Cependant, le parti pro-Thaksin est toujours arrivé premier dans les élections. En 2019, il n’a pas été en mesure de former une coalition pour des raisons obscures (modification du calcul du nombre de députés élus à la proportionnelle pour favoriser les micro-partis, dissolution du parti Foture Forward, débauchage de députés anti Prayut, etc.). Par ailleurs, la possibilité offerte aux 250 sénateurs nommés par la junte de voter pour choisir le premier ministre noie quasiment la démocratie dans une tambouille militaire.
En 2023, un autre changement crucial se produit.
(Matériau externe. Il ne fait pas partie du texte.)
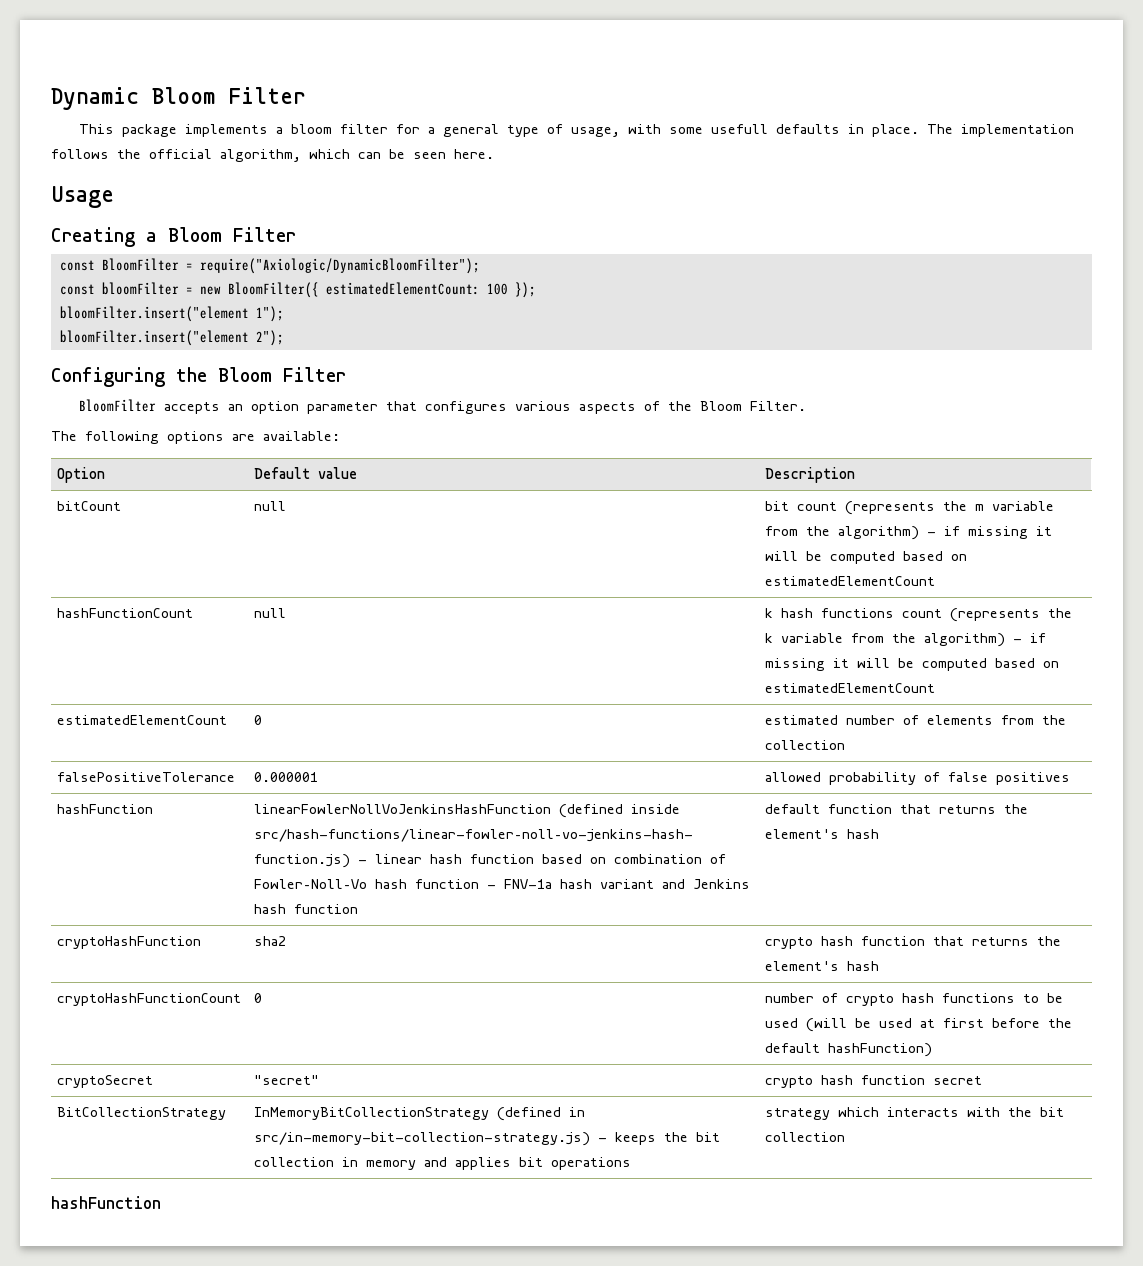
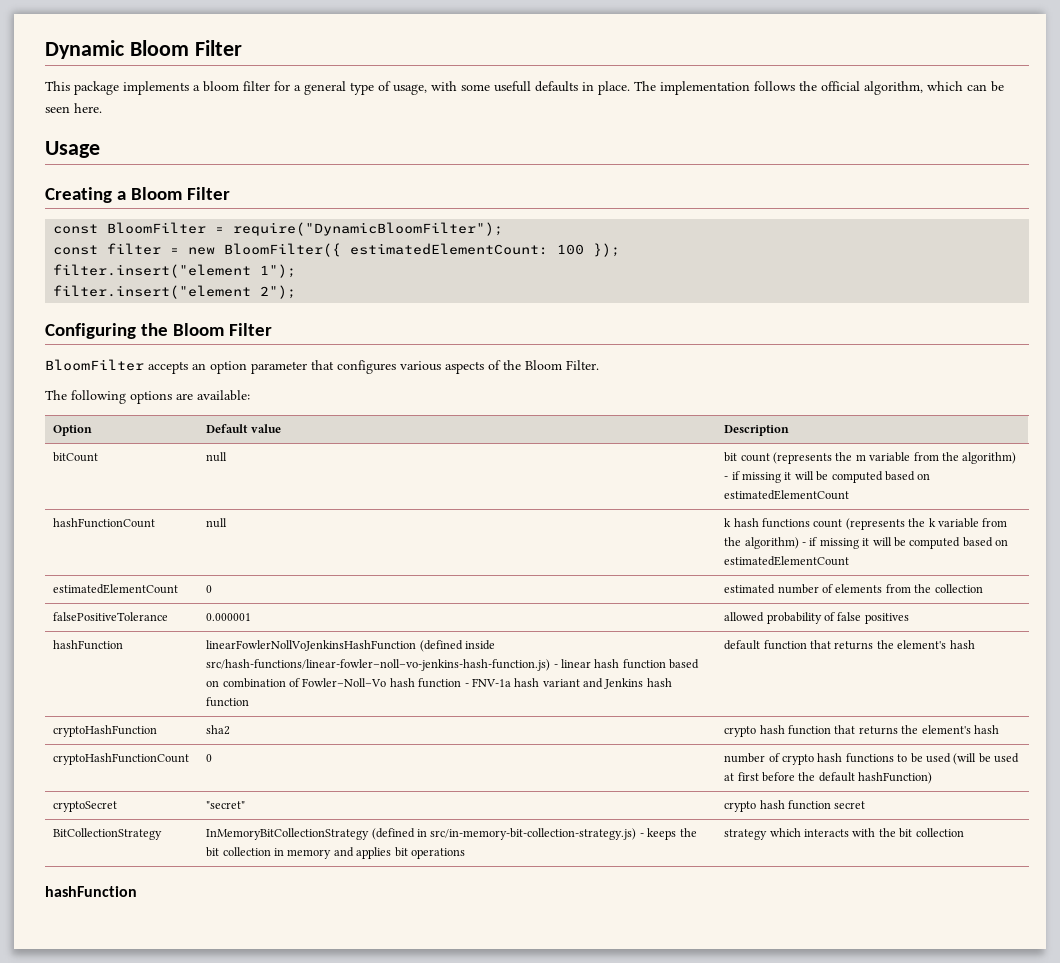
[199,258,480,274] [59,282,179,295] require("Axiologic/DynamicBloomFilter"); // const bloomFilter -> [233,222,504,236] [53,243,162,255] require("DynamicBloomFilter"); // const filter
[59,306,249,322] bloomFilter.insert("element -> [53,264,252,278] filter.insert("element
[59,330,249,346] bloomFilter.insert("element -> [53,285,252,299] filter.insert("element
Le paysage politique thaïlandais entre dans une nouvelle ère. Contrairement à 1976-1996 et 1997-2019, on sort du grand système bipartite. Bien que la polarisation politique ne se soit pas encore apaisée, au contraire, le paysage s’est diversifié. Dans le passé, nous avions une politique à « deux factions, deux partis ». Maintenant, on est passé à « deux factions et multipartite », avec 6 principaux partis en lice cette fois-ci. 80 à 90 % des voix et des sièges à la Chambre seront concentrés dans ces 6 principaux partis : Pheu Thai, Bhumjaithai, Move Forward, Democrat, Palang Pracharath et United Thai Nation. Les 5 ou 6 autres petits partis seront chanceux d’obtenir un siège.
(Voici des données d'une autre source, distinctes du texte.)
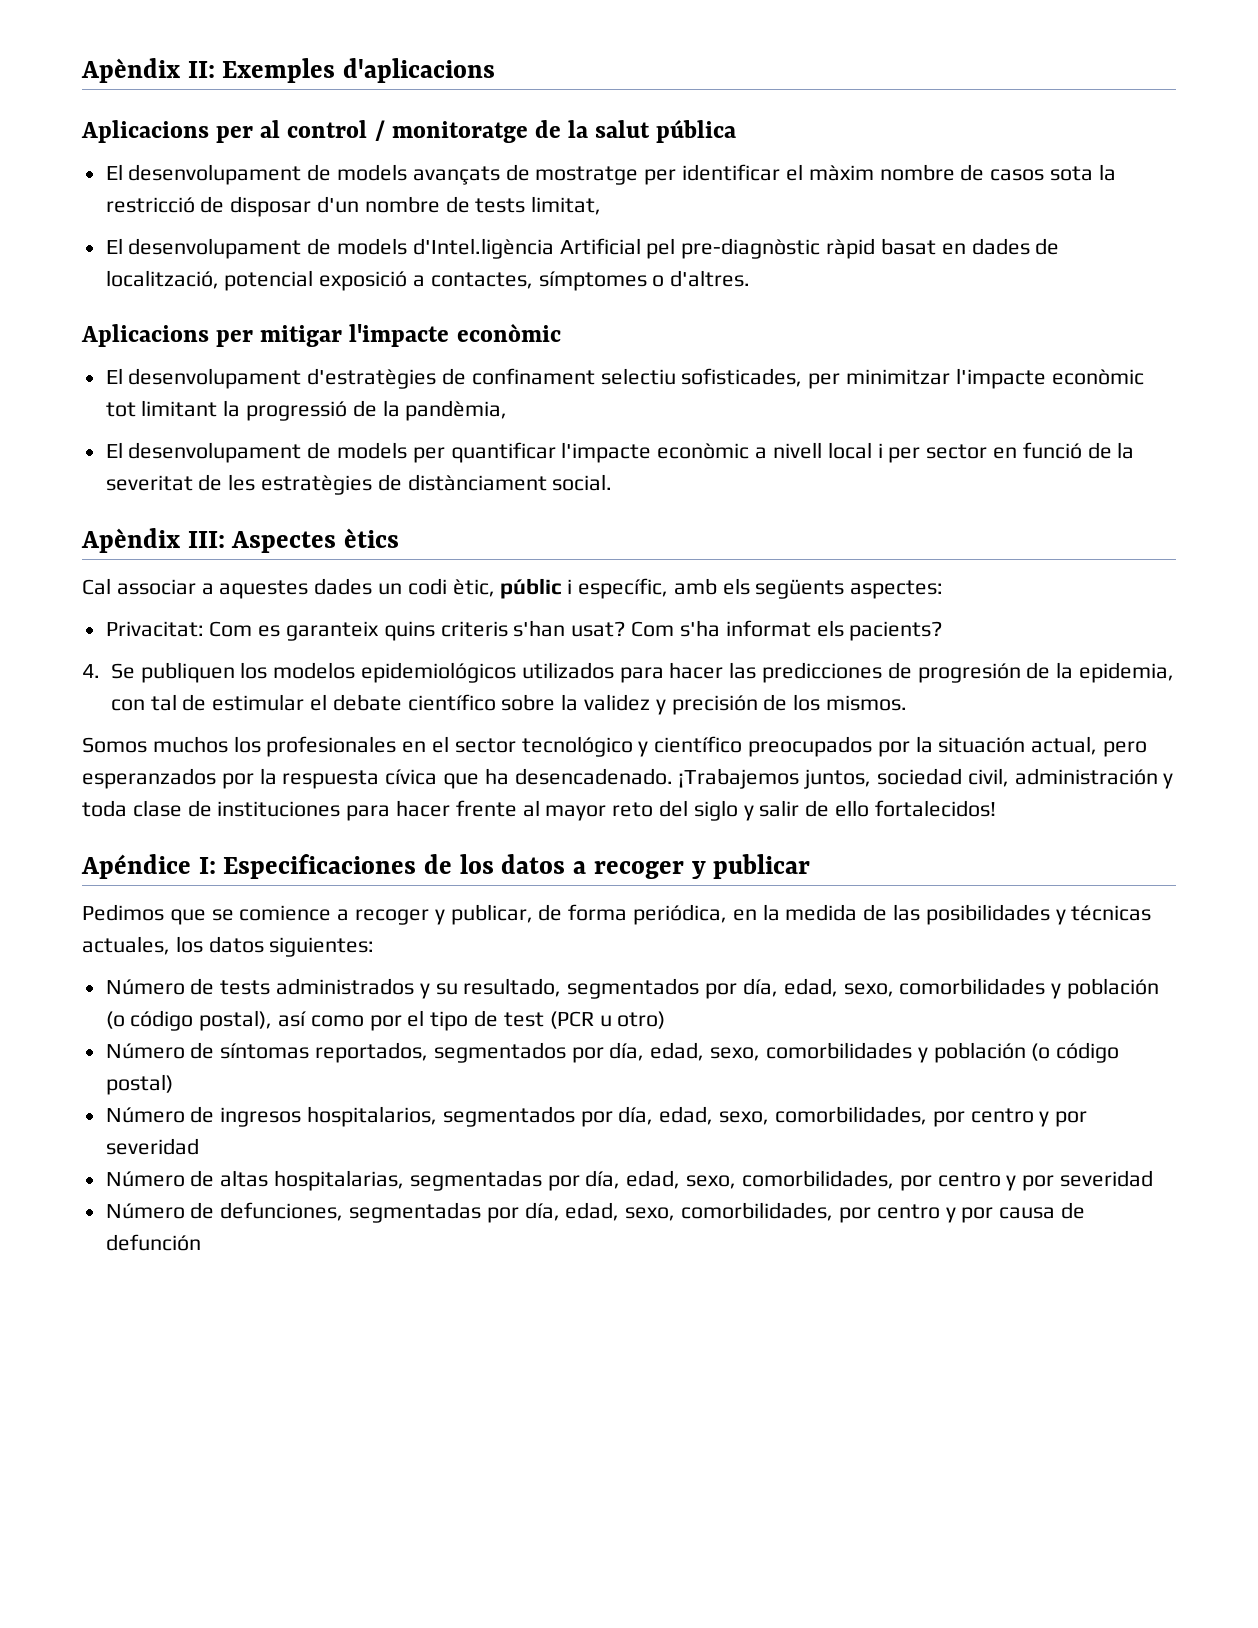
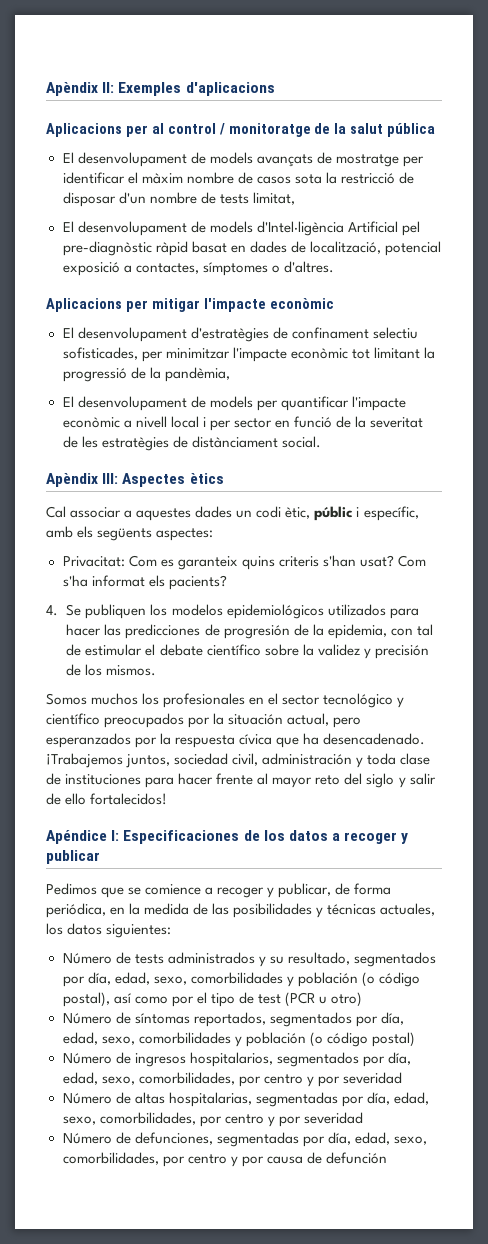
[412,238,554,259] d'Intel.ligència -> [256,221,344,236] d'Intel·ligència

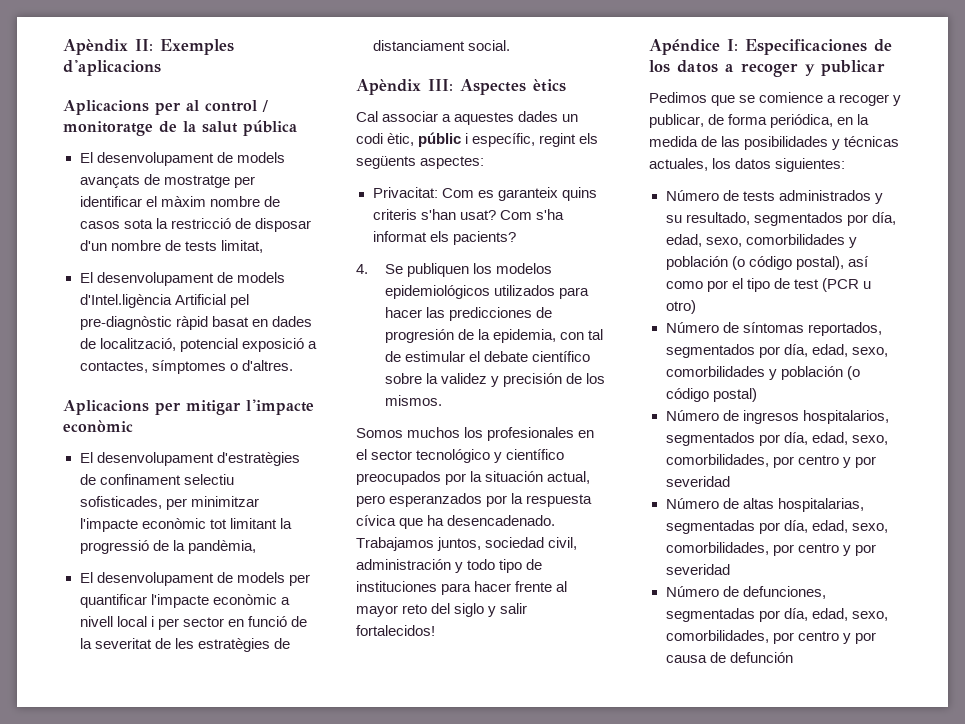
[256,221,344,236] d'Intel·ligència -> [79,294,172,308] d'Intel.ligència
[191,436,278,448] distànciament -> [372,40,465,51] distanciament
[46,526,73,538] amb -> [539,133,577,147] regint
[46,753,123,768] ¡Trabajemos -> [356,537,434,551] Trabajamos
[367,753,431,765] toda clase -> [467,559,523,573] todo tipo
[46,793,87,805] de ello -> (528, 608) none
Deux factions, car on a deux partis pour la démocratie et quatre pour le statu-quo qui fait la part belle à l’establishment. Les électeurs conservateurs, très minoritaires, vont « d’éparpiller » entre quatre partis ce qui offrira à chacun d’entre eux une simple poignée de députés.
Néanmoins, la politique multipartite lors des élections de 2023 ne revient pas au système multipartite de l’ère 1976-1996, car les partis politiques actuels en Thaïlande ont des politiques et des idéologies diverses. Si nous devions comparer les politiques de chaque partie, nous verrions d’énormes différences dans les politiques économiques, d’éducation, de travail, de qualité de vie, de développement et de sécurité. Prenez leurs positions sur la conscription militaire par exemple, nous observons un débat houleux et un large éventail d’idées sur la question.
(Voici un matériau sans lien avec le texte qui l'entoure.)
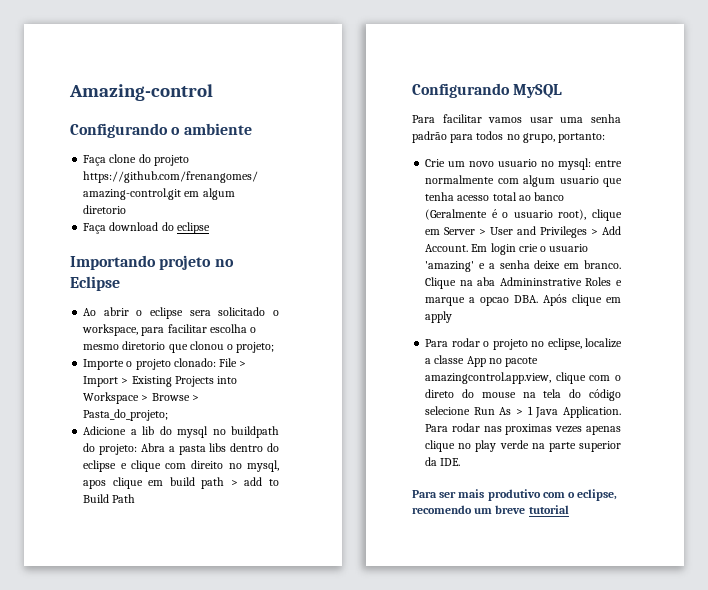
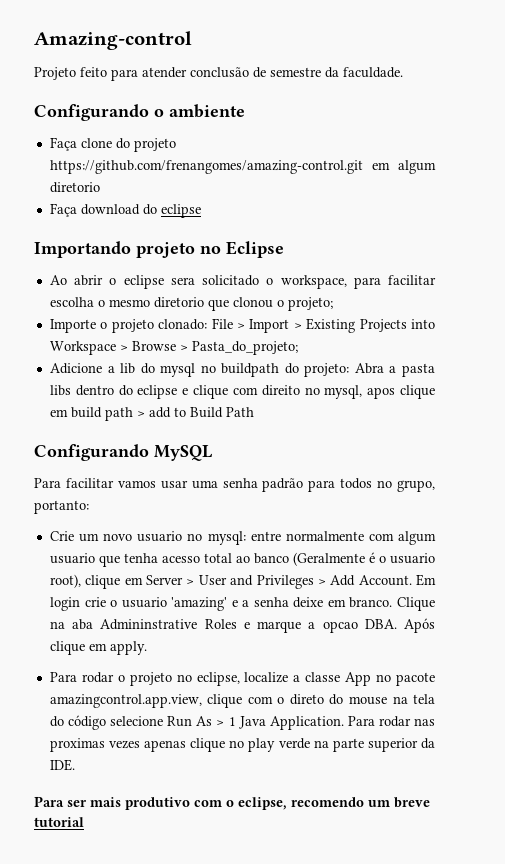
(213, 92) none -> [34,67,403,81] // Projeto feito para atender conclusão de semestre da faculdade.
[425,311,453,323] apply -> [109,641,147,655] apply.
Ainsi au sein même des progressistes, le Move Forward avance des idées plus claires et audacieuses que Pheu Thai dont le soutien à la famille Shinawatra tient parfois lieu de politique.
Au sein des conservateurs, UTN du général Chan-o-cha colle beaucoup plus à des valeurs ancestrales que Palang Pracharath pourtant également dirigé par un général putschiste, Prawit, mais prêt à s’adapter au 21e siècle.
En termes d’idéologie, il est évident que la politique thaïlandaise ne sera plus jamais la même. Le débat est encore plus intense que celui de l’ère 1997-2019, les médias et les électeurs eux-mêmes identifiant un éventail d’idéologies, allant de l’extrême droite (UTN) à la droite (Palang Pracharath) en passant par les conservateurs (Parti démocrate qui sous des dehors souple a toujours soutenu l’armée et dont le premier ministre Abisit a fait tirer sur la foule en 2010), du centre gauche (Pheu Thai) à l’aile progressiste (Move Forward). On notera que le Bumjaithai, sorte de dinosaure originaire de l’Isan, est le seul parti sans idéologie autre que promouvoir la culture de la marijuana et qui se comporte comme un parti du passé basé sur des fiefs électoraux.
Le nationalisme et le fait de classer les Thaïlandais en « patriotes » ou « traîtres » sont devenus un sujet de controverse sans précédent. Les partis de droite s’attribuent, comme partout, le monopole de la défense de la patrie.
De plus, une question qui n’a jamais été à l’ordre du jour dans l’histoire des élections thaïlandaises est l’article 112 du Code pénal (lèse majesté), qui est devenu un sujet couramment soulevé dans tous les débats des partis politiques.
Le positif de ce nouveau climat est que les électeurs ont plus de choix et c’est certainement un développement positif pour la démocratie thaïlandaise. Reste à savoir si l’armée et consorts accepteront le résultat sorti des urnes dimanche.